I must admit having read throught the brochure I am not sure I would have understood it 6 years ago. Tivo sales definetley needed a hard sell or in my case I took a lot of info from the internet AV forums which then led to this particular forum.

Its a shame that when Tivo started out it couldn't have given some basic programme data EG Terrestial channels without subscription but charging for telephone calls and then encouraged people to upgrade as they added digital services.

I must admit that I did not tell SWMBO that on top of the original purchase price I had spent £199 as a subcription.


----------



## Major dude (Oct 28, 2002)

What the blurb fails to emphasis is the ability of TiVo to control most set top boxes. This in itself is a Unique Selling Point (USP) and with the analogue turn off just round the corner rendering all VCRs useless this is more relevant than ever.
Before I bought my two TiVos during the £99 sell off, I sort of knew what the brochure said about it. What I did not know about was its ability to co-ordinate set top box channel changes with record times. As soon as this penny dropped I wanted a TiVo especially at £99.
It is such a shame as we all know that TiVo should have been a classic consumer product in the UK in a class all of its own.


----------



## aerialplug (Oct 20, 2000)

I'm pretty sure I'd have glossed over TiVos when they first came out - they looked so dull with nothing on the front pannel except 2 lights and nowhere to put the tape

However, I'd already had quite a bit of experience with TiVos through work for a good 6 months-year before they launched in the UK, from seeing the very early American series 1 to some UK Thompson prototypes and by the day they lauched, I was suitably impressed!


----------



## ndunlavey (Jun 4, 2002)

I've been trying to remember how I found out about TiVo. I have no memory of any advertising, or seeing one in a shop, but somehow I knew about it and bought one online (through Unbeatable) in December 1999, a few days after I moved into my new house. (I also bought one of those dreadful Thomson combo TV/DVDs, now long defunct)


----------



## cwaring (Feb 12, 2002)

This is the only Tivo leaflet I've ever seen, and only in this PDF format. Never saw one in a shop!


----------



## aerialplug (Oct 20, 2000)

They were hidden behind the stand for video casettes 

Seriously though, I spotted a small pile on the counter about a week before TiVo launched. Since I knew what it was I chatted with the shop manager about it. I can't remember if I actually had one at home at this point - I think I'd borrowed one a couple of times. I didn't really "get" TiVo until I was using it full time and it rapidly and unexpectedly changed from being another VCR device to .. well, an essential extension of the telly.

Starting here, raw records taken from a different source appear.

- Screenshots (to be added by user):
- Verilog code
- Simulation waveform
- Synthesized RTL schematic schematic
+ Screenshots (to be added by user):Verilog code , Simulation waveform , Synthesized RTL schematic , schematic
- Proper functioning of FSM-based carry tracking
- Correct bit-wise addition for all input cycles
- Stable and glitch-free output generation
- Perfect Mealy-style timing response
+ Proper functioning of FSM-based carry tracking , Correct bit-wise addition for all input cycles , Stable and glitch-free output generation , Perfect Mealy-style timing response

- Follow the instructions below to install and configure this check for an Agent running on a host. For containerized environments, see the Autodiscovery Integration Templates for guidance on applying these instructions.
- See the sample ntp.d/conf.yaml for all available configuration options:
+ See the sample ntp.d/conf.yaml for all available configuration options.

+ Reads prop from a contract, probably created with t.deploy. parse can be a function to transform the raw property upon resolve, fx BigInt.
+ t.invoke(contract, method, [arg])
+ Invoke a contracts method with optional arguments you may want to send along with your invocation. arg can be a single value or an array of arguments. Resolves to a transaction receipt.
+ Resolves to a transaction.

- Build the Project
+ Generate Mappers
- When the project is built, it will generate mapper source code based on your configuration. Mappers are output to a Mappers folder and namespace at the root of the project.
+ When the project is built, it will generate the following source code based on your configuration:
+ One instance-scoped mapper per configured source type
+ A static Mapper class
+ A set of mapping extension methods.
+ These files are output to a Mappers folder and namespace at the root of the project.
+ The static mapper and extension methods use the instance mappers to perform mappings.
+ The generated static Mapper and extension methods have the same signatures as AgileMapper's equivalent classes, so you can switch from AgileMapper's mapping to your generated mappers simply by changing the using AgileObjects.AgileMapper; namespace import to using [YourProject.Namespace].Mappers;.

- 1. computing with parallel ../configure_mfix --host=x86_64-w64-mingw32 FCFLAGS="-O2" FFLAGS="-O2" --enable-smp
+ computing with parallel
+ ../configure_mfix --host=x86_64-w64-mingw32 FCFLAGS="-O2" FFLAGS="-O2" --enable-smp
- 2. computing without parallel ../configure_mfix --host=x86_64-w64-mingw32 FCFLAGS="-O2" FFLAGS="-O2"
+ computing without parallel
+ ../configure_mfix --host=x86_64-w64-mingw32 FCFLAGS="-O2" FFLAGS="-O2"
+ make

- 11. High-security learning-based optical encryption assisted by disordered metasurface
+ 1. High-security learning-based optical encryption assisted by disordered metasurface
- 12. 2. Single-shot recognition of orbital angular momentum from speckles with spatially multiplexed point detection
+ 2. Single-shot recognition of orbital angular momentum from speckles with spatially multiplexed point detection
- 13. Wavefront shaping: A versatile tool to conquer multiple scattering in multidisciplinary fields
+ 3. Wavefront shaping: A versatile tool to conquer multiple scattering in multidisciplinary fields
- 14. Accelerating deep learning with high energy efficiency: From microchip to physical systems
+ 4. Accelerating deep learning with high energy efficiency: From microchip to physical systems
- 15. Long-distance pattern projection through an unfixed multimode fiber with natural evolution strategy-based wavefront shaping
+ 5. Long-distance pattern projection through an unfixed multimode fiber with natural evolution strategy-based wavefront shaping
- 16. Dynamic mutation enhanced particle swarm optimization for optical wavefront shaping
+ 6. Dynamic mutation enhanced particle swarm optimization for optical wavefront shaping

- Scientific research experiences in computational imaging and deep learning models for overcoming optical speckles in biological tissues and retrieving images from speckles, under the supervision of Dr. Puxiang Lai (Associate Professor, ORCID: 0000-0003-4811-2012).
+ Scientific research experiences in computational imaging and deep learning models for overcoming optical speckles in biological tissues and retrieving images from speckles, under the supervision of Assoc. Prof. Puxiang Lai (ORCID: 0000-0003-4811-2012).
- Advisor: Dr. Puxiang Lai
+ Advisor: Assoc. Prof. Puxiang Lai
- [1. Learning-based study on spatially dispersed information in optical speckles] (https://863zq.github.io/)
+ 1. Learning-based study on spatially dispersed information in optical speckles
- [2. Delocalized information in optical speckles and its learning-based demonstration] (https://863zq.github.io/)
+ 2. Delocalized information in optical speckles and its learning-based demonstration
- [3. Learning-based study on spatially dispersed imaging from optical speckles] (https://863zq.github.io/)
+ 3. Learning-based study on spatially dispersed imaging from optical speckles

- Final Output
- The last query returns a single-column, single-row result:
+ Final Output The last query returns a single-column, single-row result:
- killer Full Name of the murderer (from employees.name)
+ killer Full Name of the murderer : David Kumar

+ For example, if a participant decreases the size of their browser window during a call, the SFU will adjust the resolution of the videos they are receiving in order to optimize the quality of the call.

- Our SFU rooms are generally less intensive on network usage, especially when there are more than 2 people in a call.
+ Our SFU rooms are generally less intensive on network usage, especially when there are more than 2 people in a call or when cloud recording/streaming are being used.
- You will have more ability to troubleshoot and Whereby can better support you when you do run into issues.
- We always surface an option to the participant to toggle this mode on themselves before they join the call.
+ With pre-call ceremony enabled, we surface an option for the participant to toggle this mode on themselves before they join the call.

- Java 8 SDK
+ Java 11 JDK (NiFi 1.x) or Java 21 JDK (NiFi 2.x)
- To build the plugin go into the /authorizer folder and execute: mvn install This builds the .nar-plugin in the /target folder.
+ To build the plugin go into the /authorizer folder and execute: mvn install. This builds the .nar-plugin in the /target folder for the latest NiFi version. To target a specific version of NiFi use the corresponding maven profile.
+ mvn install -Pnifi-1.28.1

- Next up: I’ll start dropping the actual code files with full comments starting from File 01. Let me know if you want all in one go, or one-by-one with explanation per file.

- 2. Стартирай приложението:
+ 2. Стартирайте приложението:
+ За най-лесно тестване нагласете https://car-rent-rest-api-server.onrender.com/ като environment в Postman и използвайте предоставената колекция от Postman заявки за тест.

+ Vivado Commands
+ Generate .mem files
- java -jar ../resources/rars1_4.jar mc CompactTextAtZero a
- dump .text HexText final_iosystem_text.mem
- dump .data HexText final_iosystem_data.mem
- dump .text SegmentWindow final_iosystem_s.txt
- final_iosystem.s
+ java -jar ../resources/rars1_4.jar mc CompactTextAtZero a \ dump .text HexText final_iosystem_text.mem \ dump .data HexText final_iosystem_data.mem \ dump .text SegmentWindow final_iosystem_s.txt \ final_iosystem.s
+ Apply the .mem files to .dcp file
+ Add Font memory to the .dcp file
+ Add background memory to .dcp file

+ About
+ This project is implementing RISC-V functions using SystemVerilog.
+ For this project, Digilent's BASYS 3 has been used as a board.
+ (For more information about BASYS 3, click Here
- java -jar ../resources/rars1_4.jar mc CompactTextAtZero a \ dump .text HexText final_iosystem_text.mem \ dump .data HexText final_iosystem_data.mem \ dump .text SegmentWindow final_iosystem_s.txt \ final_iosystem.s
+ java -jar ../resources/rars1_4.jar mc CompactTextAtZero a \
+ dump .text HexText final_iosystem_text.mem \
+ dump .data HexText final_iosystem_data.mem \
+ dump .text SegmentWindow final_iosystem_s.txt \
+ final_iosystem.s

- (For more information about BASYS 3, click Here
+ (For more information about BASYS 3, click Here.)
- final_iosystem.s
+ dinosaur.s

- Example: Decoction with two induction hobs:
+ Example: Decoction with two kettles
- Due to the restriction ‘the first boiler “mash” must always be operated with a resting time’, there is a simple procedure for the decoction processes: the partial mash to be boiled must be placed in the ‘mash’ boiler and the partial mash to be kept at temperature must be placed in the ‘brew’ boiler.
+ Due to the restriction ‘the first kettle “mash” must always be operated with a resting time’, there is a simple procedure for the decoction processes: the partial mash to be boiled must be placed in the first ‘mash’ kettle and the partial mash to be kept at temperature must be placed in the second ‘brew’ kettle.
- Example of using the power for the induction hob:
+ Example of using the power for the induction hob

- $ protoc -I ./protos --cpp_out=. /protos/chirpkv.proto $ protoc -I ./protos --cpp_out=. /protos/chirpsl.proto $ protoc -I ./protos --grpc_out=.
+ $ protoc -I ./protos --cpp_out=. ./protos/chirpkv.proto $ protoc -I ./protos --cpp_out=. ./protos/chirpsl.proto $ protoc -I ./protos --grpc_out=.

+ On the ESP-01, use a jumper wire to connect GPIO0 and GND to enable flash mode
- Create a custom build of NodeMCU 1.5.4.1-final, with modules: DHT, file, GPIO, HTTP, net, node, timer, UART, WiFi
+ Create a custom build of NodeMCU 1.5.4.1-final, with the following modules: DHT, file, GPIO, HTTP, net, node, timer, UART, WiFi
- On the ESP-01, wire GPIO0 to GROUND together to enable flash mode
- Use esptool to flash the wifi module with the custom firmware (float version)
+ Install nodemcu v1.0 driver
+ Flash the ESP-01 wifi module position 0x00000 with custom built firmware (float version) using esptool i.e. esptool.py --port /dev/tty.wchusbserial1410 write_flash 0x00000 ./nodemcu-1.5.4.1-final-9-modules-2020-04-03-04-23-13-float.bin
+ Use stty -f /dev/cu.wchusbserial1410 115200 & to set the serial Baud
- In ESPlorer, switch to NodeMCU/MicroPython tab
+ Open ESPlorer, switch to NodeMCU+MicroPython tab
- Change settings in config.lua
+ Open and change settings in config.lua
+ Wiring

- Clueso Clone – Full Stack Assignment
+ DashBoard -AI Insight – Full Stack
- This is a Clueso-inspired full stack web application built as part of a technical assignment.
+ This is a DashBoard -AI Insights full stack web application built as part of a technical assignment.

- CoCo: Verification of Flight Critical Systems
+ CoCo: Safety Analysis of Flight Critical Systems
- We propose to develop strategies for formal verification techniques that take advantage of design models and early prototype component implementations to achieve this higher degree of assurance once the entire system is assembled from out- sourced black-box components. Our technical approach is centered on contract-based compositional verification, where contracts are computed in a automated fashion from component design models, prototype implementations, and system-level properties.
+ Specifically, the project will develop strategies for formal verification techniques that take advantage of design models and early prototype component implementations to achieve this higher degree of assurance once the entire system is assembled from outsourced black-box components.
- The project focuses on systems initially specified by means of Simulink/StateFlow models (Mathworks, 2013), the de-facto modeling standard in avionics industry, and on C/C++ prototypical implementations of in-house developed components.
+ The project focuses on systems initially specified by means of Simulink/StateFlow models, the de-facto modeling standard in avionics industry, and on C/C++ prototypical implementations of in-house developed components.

December 1999? You did well to get a UK TiVo in 1999 since they didn't go on sale until October 2000! I assume you meant 2000 - or did you get an American TiVo (they launched in 1999)?


----------



## ericd121 (Dec 12, 2002)

ndunlavey said:


> I've been trying to remember how I found out about TiVo. I have no memory of any advertising...


I seem to remember the TV advert, which pushed the "*Pause Live TV*" angle, 
to which my reaction was, "*So what?*", 
and failed utterly to mention the "*Record every episode of a series.*",
a feature which would have had me waving fivers, shouting, 
"*Take my money, take my money, I must have magic box.*"!


----------



## ndunlavey (Jun 4, 2002)

aerialplug said:


> December 1999? You did well to get a UK TiVo in 1999 since they didn't go on sale until October 2000! I assume you meant 2000 - or did you get an American TiVo (they launched in 1999)?


Oops! Yes - December *2000*. I moved into this house on December 5th, ordered TiVo a few days later. Oddly, I can't remember if it arrived before Christmas - I suspect not.


----------



## iankb (Oct 9, 2000)

I think that it was mentioned in some magazine (either PCW, PCPro or, Stuart, was T3 out then?), or on some 'Tomorrows World' type of programme.

Got it within one day of it appearing in Dixons. I visited the store every day for a week or so until it appeared. I must have been better off then since I would think twice about spending £600 plus inflation nowadays. 

However, DVD players weren't that cheap then either.


----------



## Nebulous (Nov 28, 2005)

I don't ever remember seeing any Tivo advertising.
I just remember cursing my vcr for its abysmal picture quality and having the occasional tantrum and eating my tapes, and thinking to myself "wouldn't it be brilliant if you could get a box that recorded everything on a hard drive?". Then I walked into Curry's one day and there it was, a shinny silver Tivo. I bought it there and then and haven't looked back.  :up:
I used to record most of my programs on vcr so I could skip passed the adds. That's probably why I never saw any. Mind you from what I've heard about the Tivo advert, I didn't miss much.


----------



## ndunlavey (Jun 4, 2002)

iankb said:


> I think that it was mentioned in some magazine (either PCW, PCPro or, Stuart, was T3 out then?), or on some 'Tomorrows World' type of programme.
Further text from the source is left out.